What you need to do | In the material below, the lines containing the word "want" are required; copy each of them.

Material to process |

[Start of section]

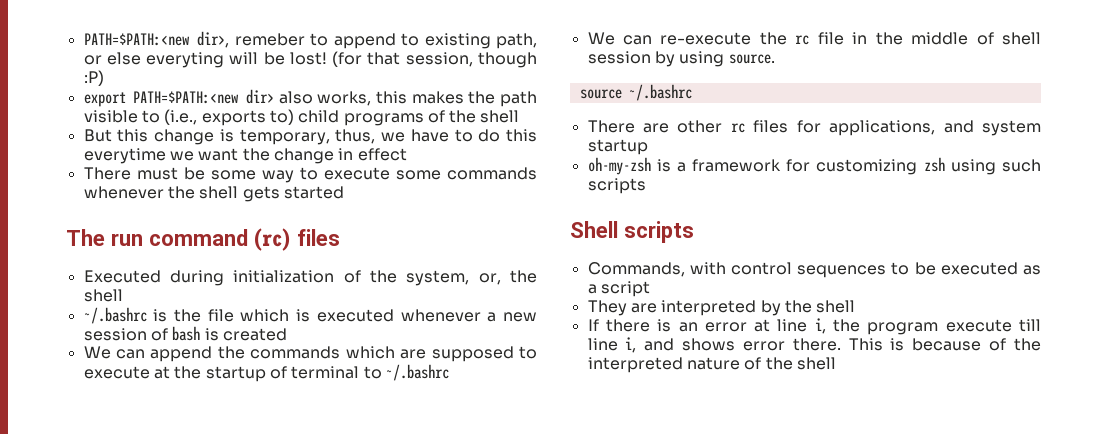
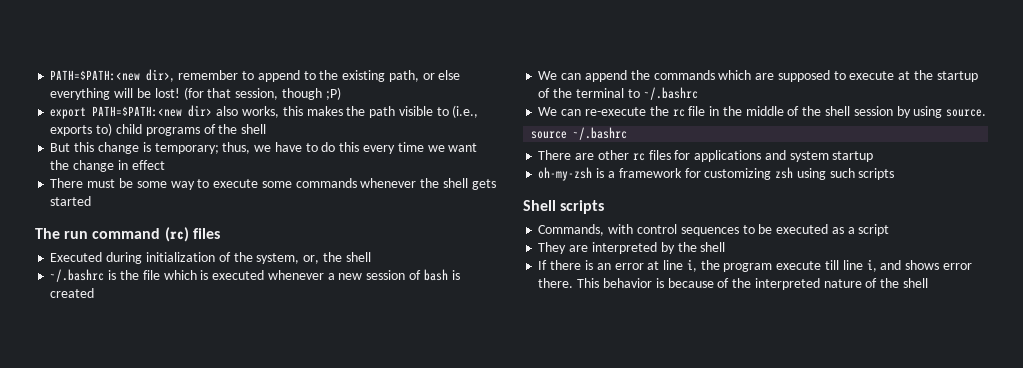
- PATH=$PATH:<new dir>, remeber to append to existing path, or else everyting will be lost!
+ PATH=$PATH:<new dir>, remember to append to the existing path, or else everything will be lost!
- (for that session, though :P)
+ (for that session, though ;P)
- But this change is temporary, thus, we have to do this everytime we want the change in effect
+ But this change is temporary; thus, we have to do this every time we want the change in effect
- We can append the commands which are supposed to execute at the startup of terminal to ~/.bashrc
+ We can append the commands which are supposed to execute at the startup of the terminal to ~/.bashrc
- We can re-execute the rc file in the middle of shell session by using source.
+ We can re-execute the rc file in the middle of the shell session by using source.
- There are other rc files for applications, and system startup
+ There are other rc files for applications and system startup
- This is because of the interpreted nature of the shell
+ This behavior is because of the interpreted nature of the shell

[End of section]

Task output |
- But this change is temporary, thus, we have to do this everytime we want the change in effect
+ But this change is temporary; thus, we have to do this every time we want the change in effect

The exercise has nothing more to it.